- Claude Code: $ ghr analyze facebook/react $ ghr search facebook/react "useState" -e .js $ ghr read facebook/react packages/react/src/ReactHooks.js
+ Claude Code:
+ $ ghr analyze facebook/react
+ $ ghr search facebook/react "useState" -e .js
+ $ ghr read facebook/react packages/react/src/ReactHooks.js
========
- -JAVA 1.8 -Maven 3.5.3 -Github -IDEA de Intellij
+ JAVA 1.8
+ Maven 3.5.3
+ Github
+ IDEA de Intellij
========
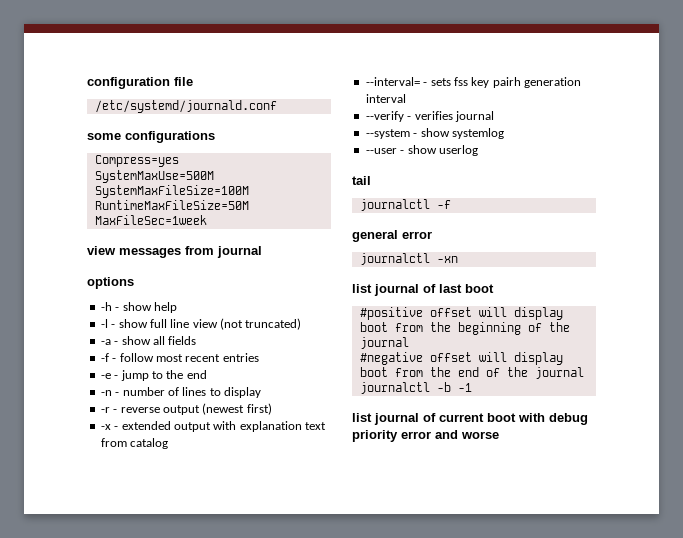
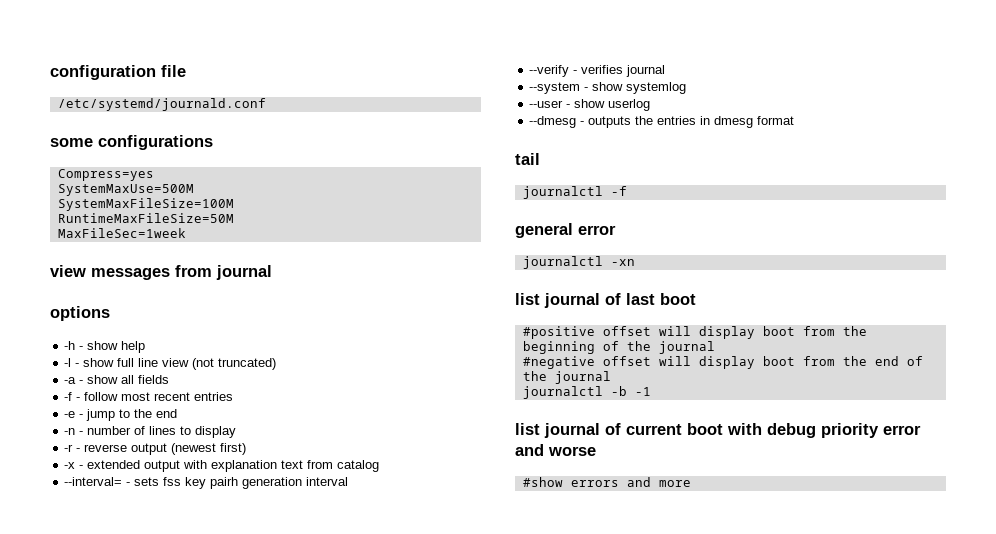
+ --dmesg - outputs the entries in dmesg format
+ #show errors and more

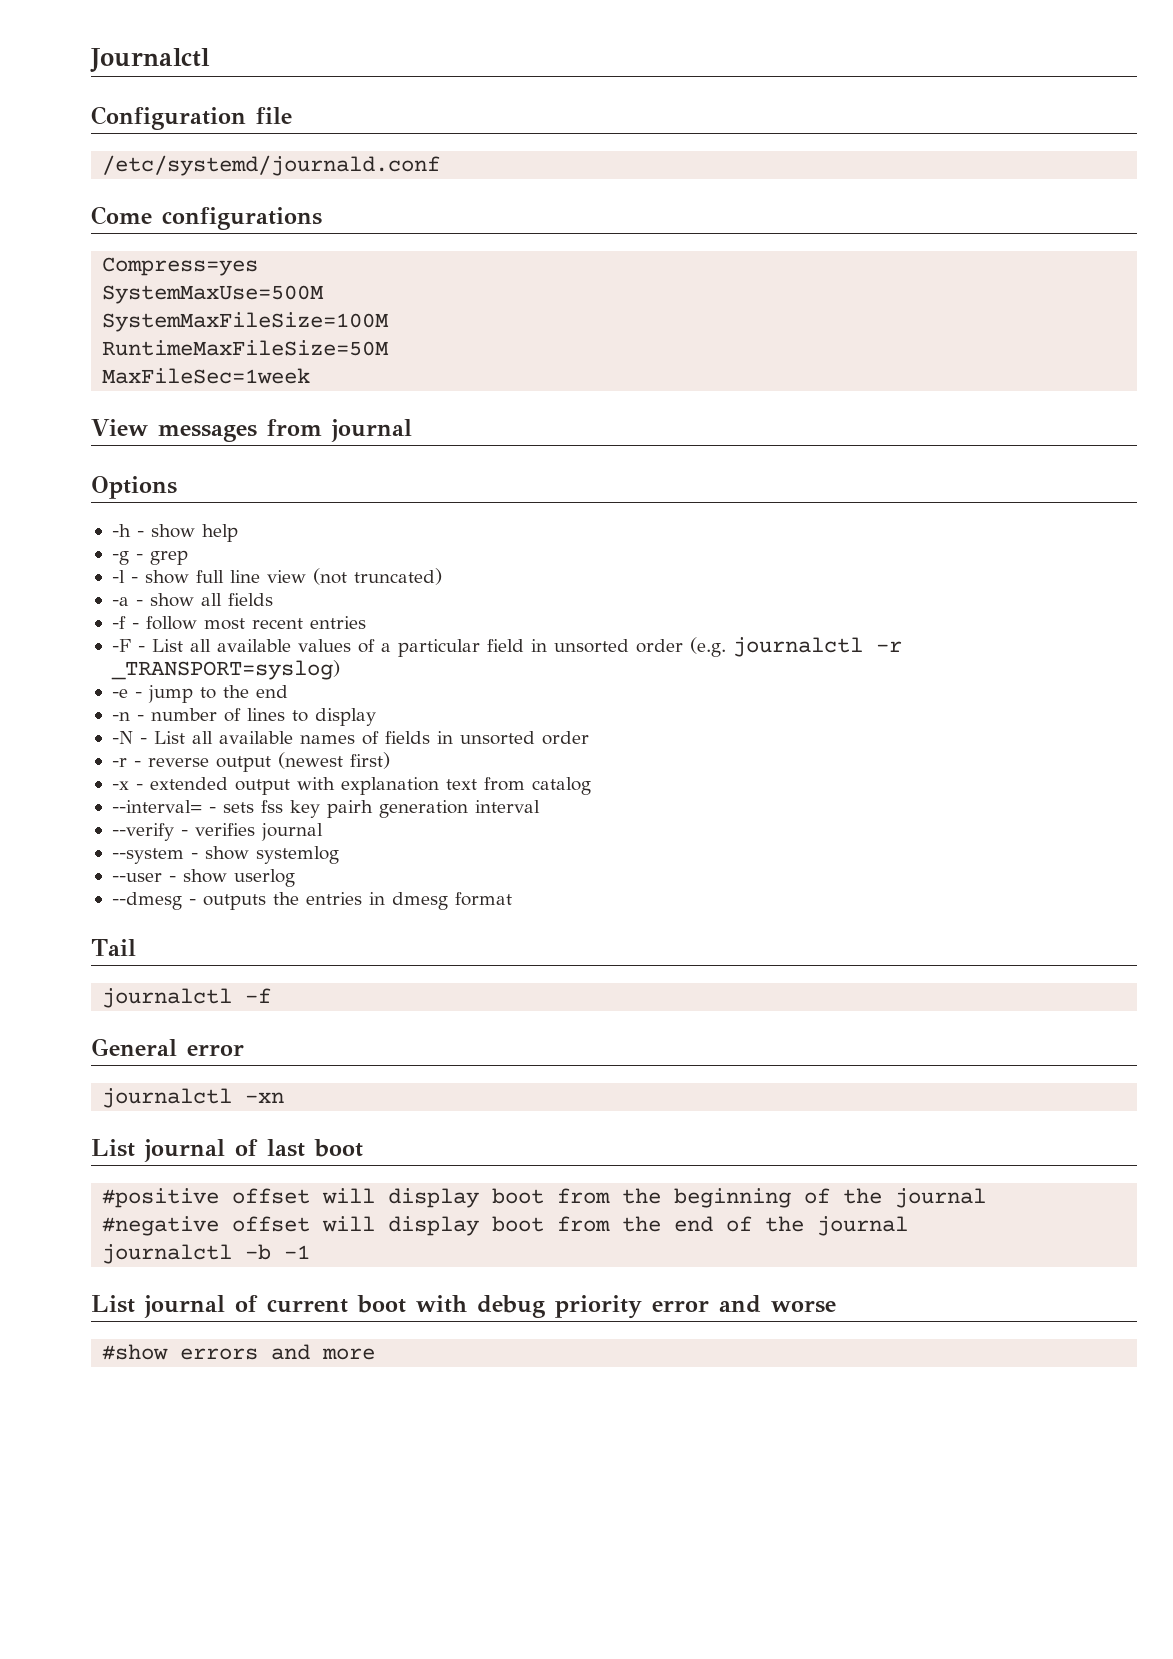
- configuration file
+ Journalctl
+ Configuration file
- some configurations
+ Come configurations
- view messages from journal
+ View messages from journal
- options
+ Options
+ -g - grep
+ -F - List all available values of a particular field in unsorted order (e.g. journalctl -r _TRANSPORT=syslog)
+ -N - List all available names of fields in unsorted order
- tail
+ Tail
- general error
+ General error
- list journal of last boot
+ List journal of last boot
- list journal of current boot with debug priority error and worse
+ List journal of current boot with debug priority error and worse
========
**DIRECTIONS FOR THIS TASK**
Across the data, tally the lines containing "Code" and give back the number alone.

**ANSWER SPACE**
2